How do you say “smartphone” in Lakota?
August 21, 2018 10:00 AM   Subscribe

What the coining of new native words reveals about modern America.

In Lakota, delicatessen becomes “place where they snack quickly.” In Umatilla, smartphone becomes “the black cloud that is always following.” In Navajo, cell phone means “metal that you talk into.”
posted by poffin boffin (10 comments total) 28 users marked this as a favorite
 
Great article, but I was sad to discover that the Umatilla word for smartphone was a clever appropriation of a myth and not an existential howl of despair
posted by ejs at 10:20 AM on August 21, 2018 [16 favorites]


Smartphone in Umatilla is thus “the black cloud that is always following.”

Surely, social media, but it doesn’t fit the legend....
posted by GenjiandProust at 10:27 AM on August 21, 2018 [3 favorites]


This is why i am currently depressurising my phone and increasing the temperature in the room so that it can go to its gaseous state....
posted by Nanukthedog at 10:47 AM on August 21, 2018


Interesting that Hill has been embraced as a part of this project. the article acknowledges that he is an outsider, but doesn't give details on his relationship to the Lakota Language Consortium other than that he participates in the meetings. The timeline seems to be that his school started before the LLC so perhaps he is a founder as well?
I would be interested in whether there are Lakota linguists involved, or whether this is simply a grass roots effort.
posted by OHenryPacey at 10:48 AM on August 21, 2018 [2 favorites]

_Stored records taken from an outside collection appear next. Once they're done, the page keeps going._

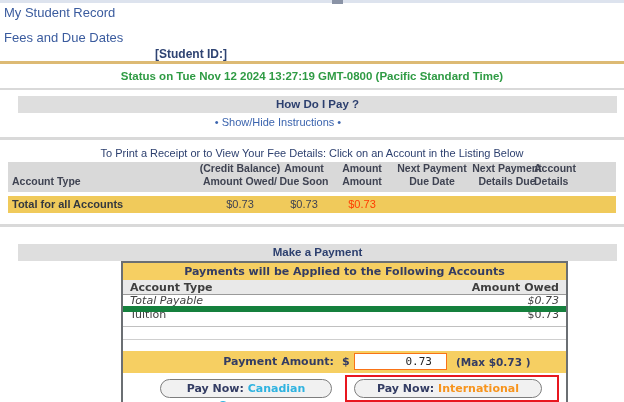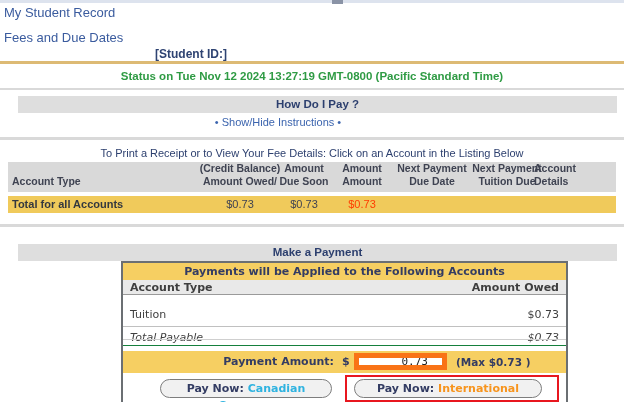--- a/index.html
+++ b/index.html
@@ -135,7 +135,7 @@
     </div>
     <div class="th" style="left:444px; width:110px;">
       <div>Next Payment</div>
-      <div>Tuition Due</div>
+      <div>Details Due</div>
     </div>
     <div class="th right" style="right:2px; width:80px; padding-right:4px;">
       <div>Account</div>

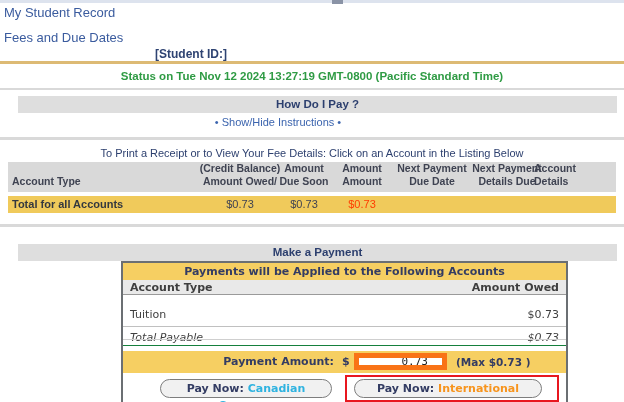--- a/index.html
+++ b/index.html
@@ -61,7 +61,7 @@
             justify-content:space-between; align-items:center; }
   #pb-cols  { top:17px; height:15px; background:#e9e9e9; border-bottom:1px solid #9a9a9a; font-weight:bold; }
   #pb-row1  { top:40px; height:24px; border-bottom:1px solid #c0c0c0; }
-  #pb-row2  { top:66px; height:17px; border-bottom:1px solid #15803d; font-style:italic; }
+  #pb-row2  { top:32px; height:17px; border-bottom:6px solid #15803d; font-style:italic; }
   .pb-line  { position:absolute; top:76px; left:0; width:100%; height:1px; background:#cfcfcf; }
 
   .pb-payrow { position:absolute; top:88px; left:0; width:100%; height:22px; background:#f6cf62; }

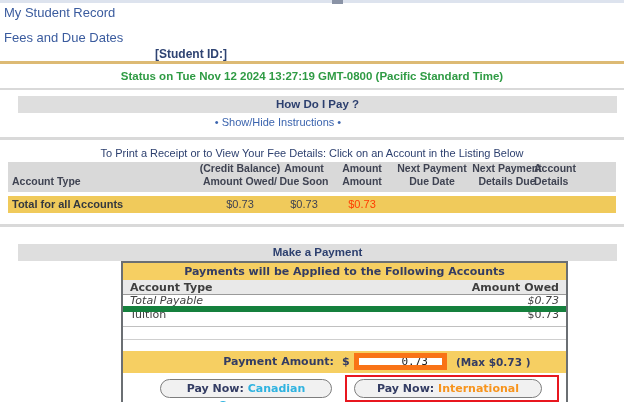--- a/index.html
+++ b/index.html
@@ -68,7 +68,7 @@
   .pb-payrow .pay-label { position:absolute; right:232px; top:4px; font-weight:bold; color:#333c63; }
   .pb-payrow .dollar    { position:absolute; left:219px; top:4px; font-weight:bold; color:#333c63; }
   .pb-payrow input { position:absolute; left:231px; top:2px; width:93px; height:17px;
-                     border:5px solid #f97316; font-family:"DejaVu Sans Mono", monospace;
+                     border:1px solid #f97316; font-family:"DejaVu Sans Mono", monospace;
                      font-size:11px; text-align:right; padding-right:14px; color:#222; background:#fff; }
   .pb-payrow .max-note { position:absolute; left:333px; top:5px; font-weight:bold; font-size:10.5px; color:#333c63; }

I’ve always liked that the Ojibwe root for a car is “odaabaan.” It’s not a neologism but rather just an old word for a sled applied to all land-based vehicles, but you can remember it by singing, “Wir fahr’n, fahr’n, fahr’n auf der odaabaan.”
posted by Sys Rq at 11:28 AM on August 21, 2018 [4 favorites]


The word for Walmart shows that some things are universal in all cultures.
posted by arcticseal at 11:50 AM on August 21, 2018 [2 favorites]


So in Navajo, Metafilter is a community feed bag where you can go stuff yourself?
posted by peeedro at 2:27 PM on August 21, 2018 [1 favorite]


That makes a lot more sense than the “townspeople spider’s-trap felled-tree” of English.
posted by Sys Rq at 2:36 PM on August 21, 2018 [2 favorites]


If the Navajo lived closer to major cities (you know, if they weren’t pushed out onto the land white people didn’t want), that word for Walmart would be the word for IKEA.
posted by madcaptenor at 9:20 PM on August 21, 2018 [1 favorite]


that word for Walmart would be the word for IKEA.

No, IKEA would be something about misplaced screws and things not fitting properly together.